I can't see this being powerful enough to play as the sole effect of a card, but I'd play it if the card also let me draw again, or was a Cantrip.
Hence I suggested the "get another turn" thing, yes. But also the size of the effect: with enough enemies "spun" like this, my Wizard could just pick and choose from long-range goblins to find one that couldn't block a magic attack.
It would be a deadly combo with a ranged version of Cowardly Attack, or just a melee character with the same. I'm a fan of cards that let you manipulate your opponent in general, but this is subtly awful for an opponent. I like it.
Then you are probably among the right people. Anyway, I guess the general silent consensus is that such a card doesn't exist yet. Interesting. Since I was just playing goblin levels, you see, I was thinking very hard about anti-block strategy.
Step is the only reliable way I have seen to get around a block so far. Unfortunately, cards with Step don't seem to do much damage. There's also a move card that I think comes from Elven skills that has the Cantrip keyword.
Seems like there are a lot of sneaky things you could do with this! Also, for the uninformed, what's the Cantrip keyword do? Ah ha, http://wiki.cardhuntria.com/wiki/Keywords#Cantrip
It's a card game term (I think it sprouted from Magic?) meaning a card that replaces itself (ie. draws a card) Edit: Oh shoot, it means something different here, nm me.
I was wondering about that. My Dungeons & Dragons background tells me that cantrips are minor spells. Did the Magic creators declare that these were fast-and-easy spells that allowed you to fit in some other spellcasting? Or is there no meaningful connection here? Word derivation tells me that (surprise, surprise) "cantrip" just means "magic spell," and all these other uses arose because people wanted to do "X" and appropriated a word for it. Kinda like how "lich" just means "corpse."
Just a heads up about a card you may or may not have seen that does this kind and pisses me off to no end because the backstabbing pick pocketing monkeys have it. Sadly cant remember the name but I'm sure some kind soul can fill in that info. It is a parry that lets you move them 1 and move your self one. Basically make them move away one forcing them to face away and then move in behind them or just turn them around and stay in place if you like the position. This being a parry leaves you with the turn after it triggers so its something. Also i have seen 2 of it on one of my weapons so its not monkey exclusive.
The way to do it would be to make a slide 0 card... if that's all you wanted it to do. Telekinesis cards can be used to change enemy facing by choosing to keep the enemy in its current square(just like a move card can be used to change your own facing).

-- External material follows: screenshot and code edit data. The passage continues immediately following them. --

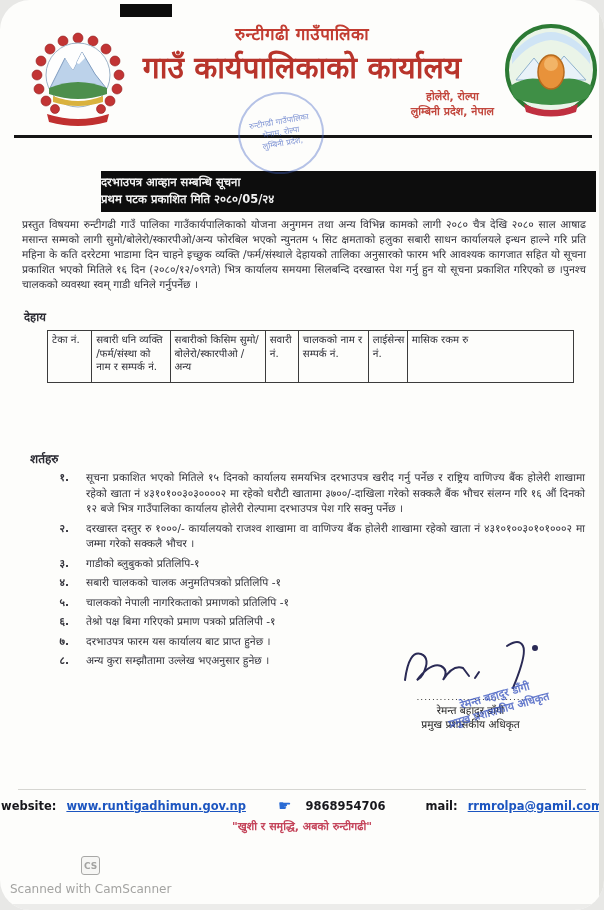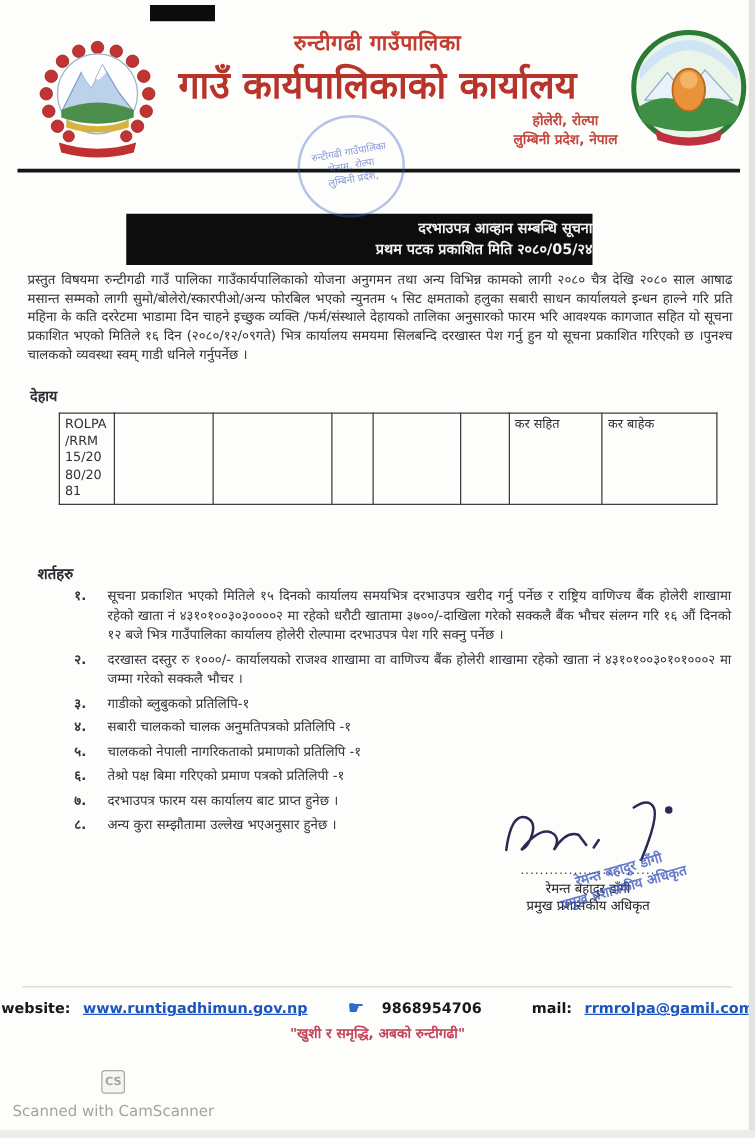--- a/index.html
+++ b/index.html
@@ -4,7 +4,7 @@
 <style>
   html,body{margin:0;padding:0;background:#e8e8e6;}
   .page{position:relative;width:604px;height:910px;background:#fdfdfb;margin:0 auto;
-        font-family:"DejaVu Sans",sans-serif;color:#2c2c33;overflow:hidden;}
+        font-family:"DejaVu Sans",sans-serif;color:#2c2c33;overflow:hidden;border-radius:30px;}
   .edge-right{position:absolute;top:0;right:0;width:5px;height:100%;background:#e3e3df;}
   .edge-bottom{position:absolute;left:0;bottom:0;width:100%;height:6px;background:#ececea;}
   .scan-artifact{position:absolute;left:120px;top:4px;width:52px;height:13px;background:#0c0c0c;}

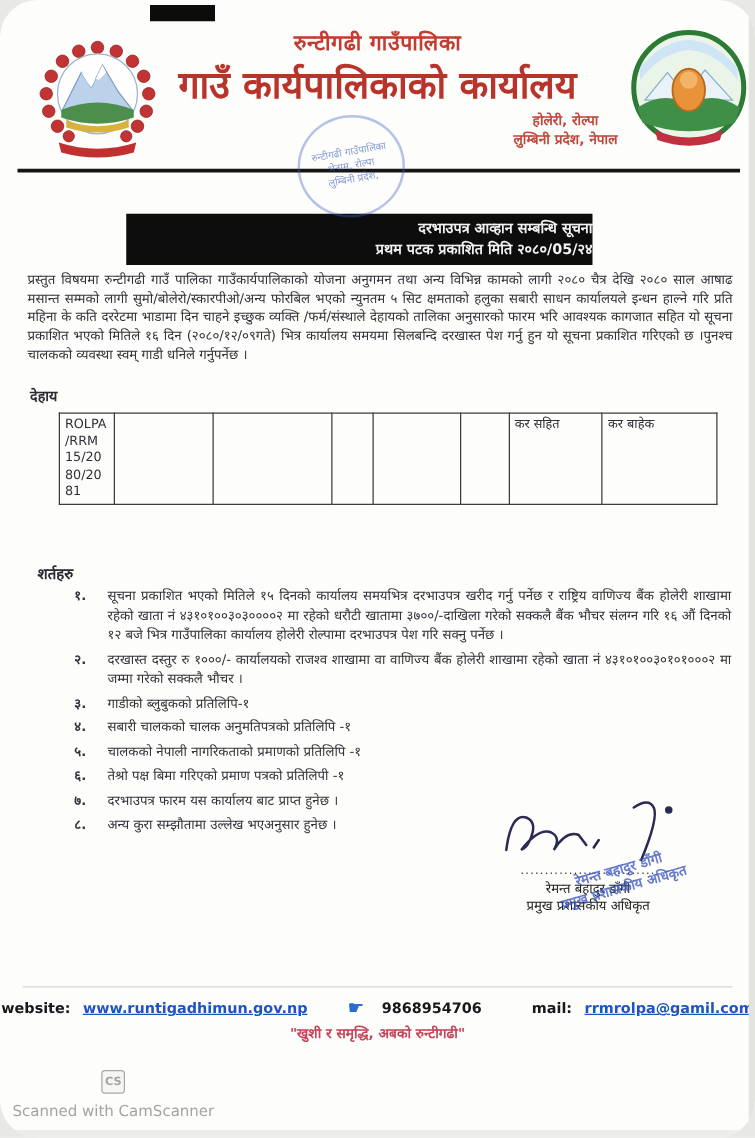--- a/index.html
+++ b/index.html
@@ -25,8 +25,8 @@
 
   .refs{position:absolute;top:140px;left:40px;color:#8a4434;font-size:11px;line-height:18px;font-weight:bold;}
 
-  .banner{position:absolute;top:171px;left:101px;width:373px;background:#0d0d0d;color:#f2f2f2;
-          text-align:right;padding:3px 0 4px 0;font-size:11.5px;font-weight:bold;line-height:17px;}
+  .banner{position:absolute;top:171px;left:101px;width:495px;background:#0d0d0d;color:#f2f2f2;
+          text-align:left;padding:3px 0 4px 0;font-size:11.5px;font-weight:bold;line-height:17px;}
 
   .para{position:absolute;top:217px;left:22px;width:564px;font-size:10.6px;line-height:15px;
         text-align:justify;color:#33333b;}

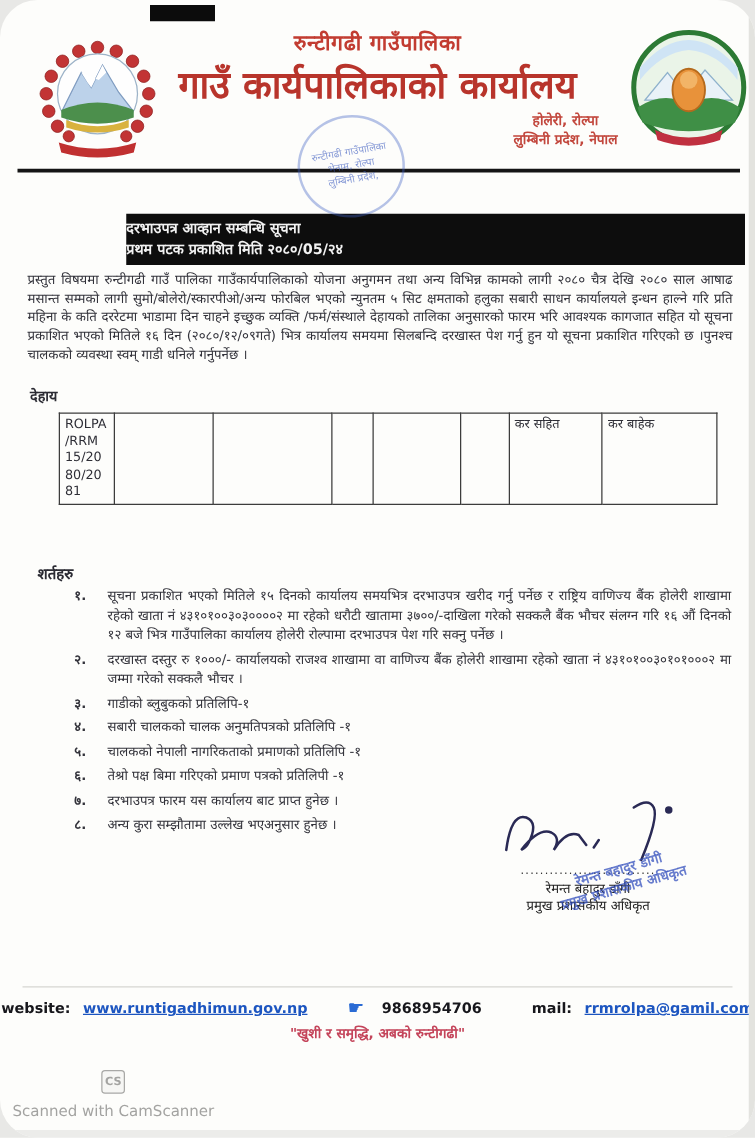--- a/index.html
+++ b/index.html
@@ -151,6 +151,15 @@
         <col style="width:17.4%">
     </colgroup>
     <tbody>
+        <tr class="hd">
+      <td>टेका नं.</td>
+      <td>सबारी धनि व्यक्ति /फर्म/संस्था को नाम र सम्पर्क नं.</td>
+      <td>सबारीको किसिम सुमो/बोलेरो/स्कारपीओ /अन्य</td>
+      <td>सवारी नं.</td>
+      <td>चालकको नाम र सम्पर्क नं.</td>
+      <td>लाईसेन्स नं.</td>
+      <td colspan="2">मासिक रकम रु</td>
+    </tr>
     <tr class="dr">
       <td class="break">ROLPA /RRM 15/2080/2081</td>
       <td></td>

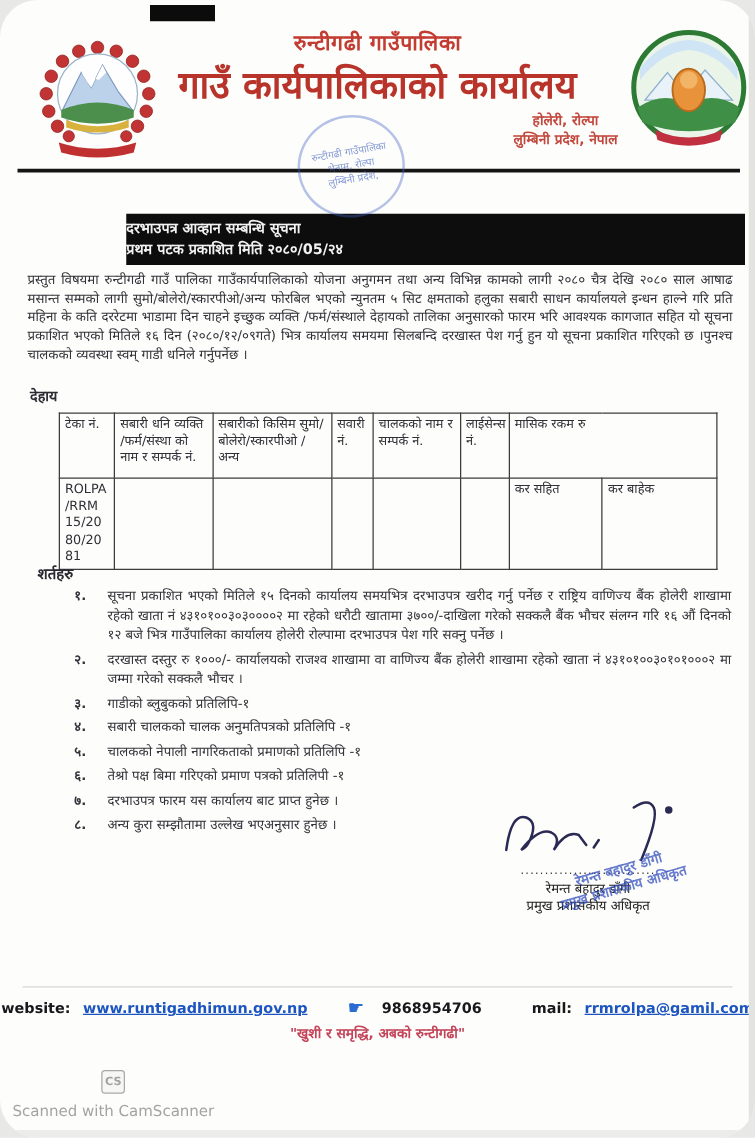--- a/index.html
+++ b/index.html
@@ -160,16 +160,6 @@
       <td>लाईसेन्स नं.</td>
       <td colspan="2">मासिक रकम रु</td>
     </tr>
-    <tr class="dr">
-      <td class="break">ROLPA /RRM 15/2080/2081</td>
-      <td></td>
-      <td></td>
-      <td></td>
-      <td></td>
-      <td></td>
-      <td>कर सहित</td>
-      <td>कर बाहेक</td>
-    </tr>
   </tbody>
     </table>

I'm not really sure where the term originated in Magic but it was fairly early on in its existence. I read a design article about that very topic once (by Mark Rosewater, i believe) but I have forgotten the specifics.

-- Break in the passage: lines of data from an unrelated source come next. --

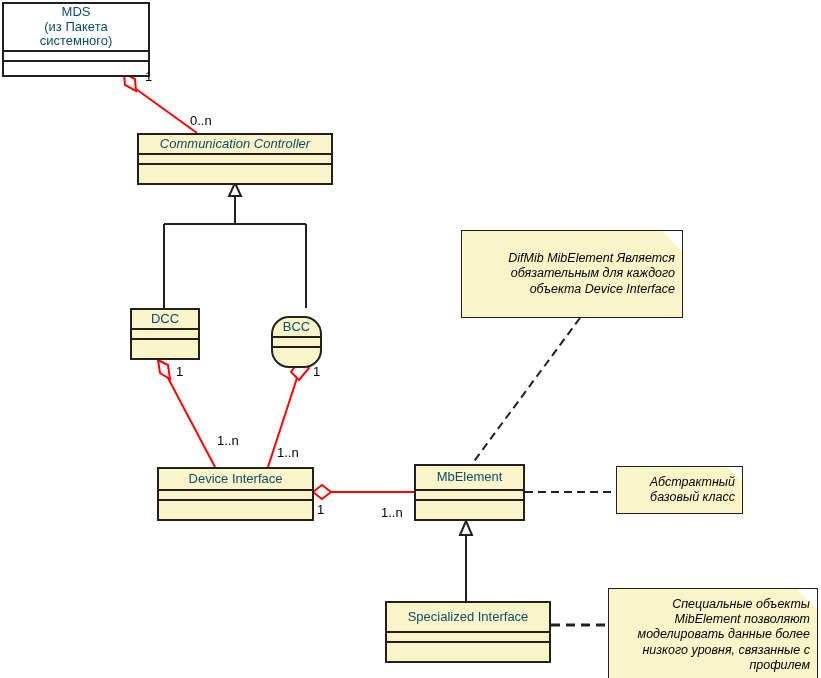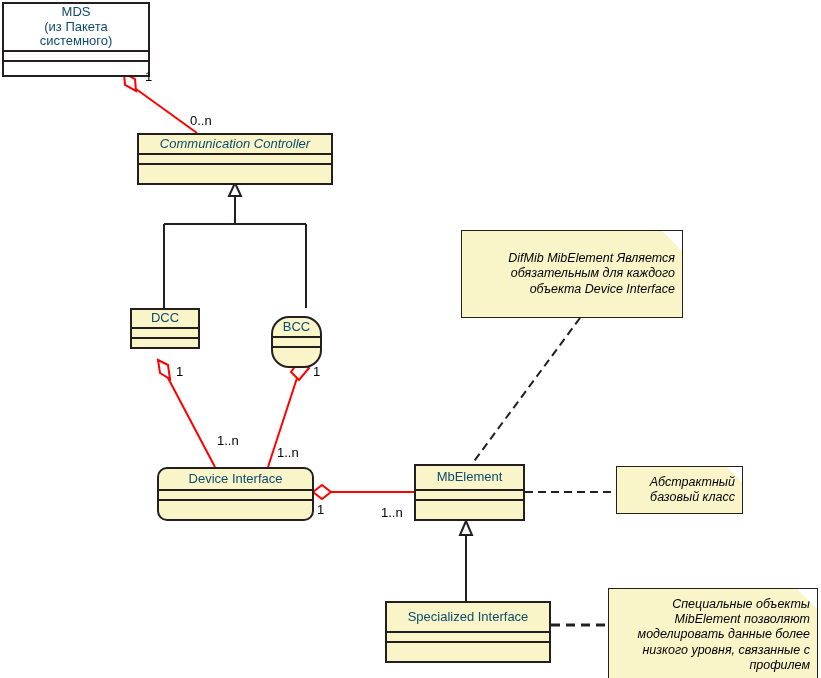--- a/index.html
+++ b/index.html
@@ -162,7 +162,7 @@
     <div class="op-comp"></div>
   </div>
 
-  <div class="uml-class" style="left:130px; top:308px; width:70px; height:41px;">
+  <div class="uml-class" style="left:130px; top:308px; width:70px; height:52px;">
     <div class="name-comp">DCC</div>
     <div class="attr-comp"></div>
     <div class="op-comp"></div>

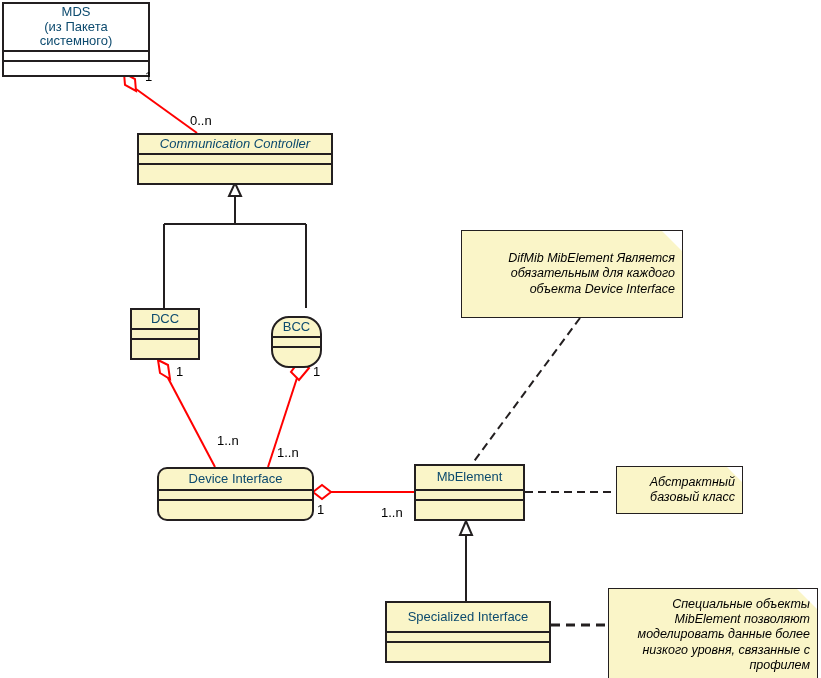--- a/index.html
+++ b/index.html
@@ -174,7 +174,7 @@
     <div class="op-comp"></div>
   </div>
 
-  <div class="uml-class" style="left:157px; top:467px; width:157px; height:54px;border-radius:10px;">
+  <div class="uml-class" style="left:157px; top:467px; width:157px; height:54px;">
     <div class="name-comp">Device Interface</div>
     <div class="attr-comp"></div>
     <div class="op-comp"></div>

Magic the gathering never included it as a formal keyword I think, but the mechanic dates back to Ice Age. (Which is *ponder* 7th expansion, not counting revisions of the base set... Arabian nights, antiquities, legends, the dark, fallen empires, homelands, ice age). I started when revised and fallen empires were current.
That is correct. It just became the term people used to refer to spells that had some sort of effect and then drew a card.
Was there, then, a single card called "Cantrip" that had this effect? And gamers just appropriated the term themselves?
No, I was going to give my own theory as to how it happened but I found the old article I was referring to instead, if you'd like a much better explanation than I could offer. http://www.wizards.com/Magic/Magazine/Article.aspx?x=mtgcom/daily/mr239 Edit: TLDR version - the designers had the impression that an actual cantrip is a small magical effect and the original cantrips were designed to be small effects that drew a card. It seems that the lingo just stuck.
Okay, then: the Magic designers themselves were playing by Dungeons & Dragons rules. Works for me. Though the linguistic nitpicker in me is a bit miffed. The truth is that a "Magic cantrip" was supposed to be "a card so cheap that it has to pay you to use it, specifically by giving you a card draw"; in other words, I was right the first time (awesome!). But the practical result is that "cantrip" is now used to refer to card drawing, or, here, taking another turn. That meaning is almost irrelevant. But thousands of gamers think the word means as such, and so I'm likely to be misunderstood when I mention "cantrips" to the average gamer. Phooey.
If it makes you feel any better, I did know the original meaning of the word. It just also carries that extra meaning for me as well when talking about card games.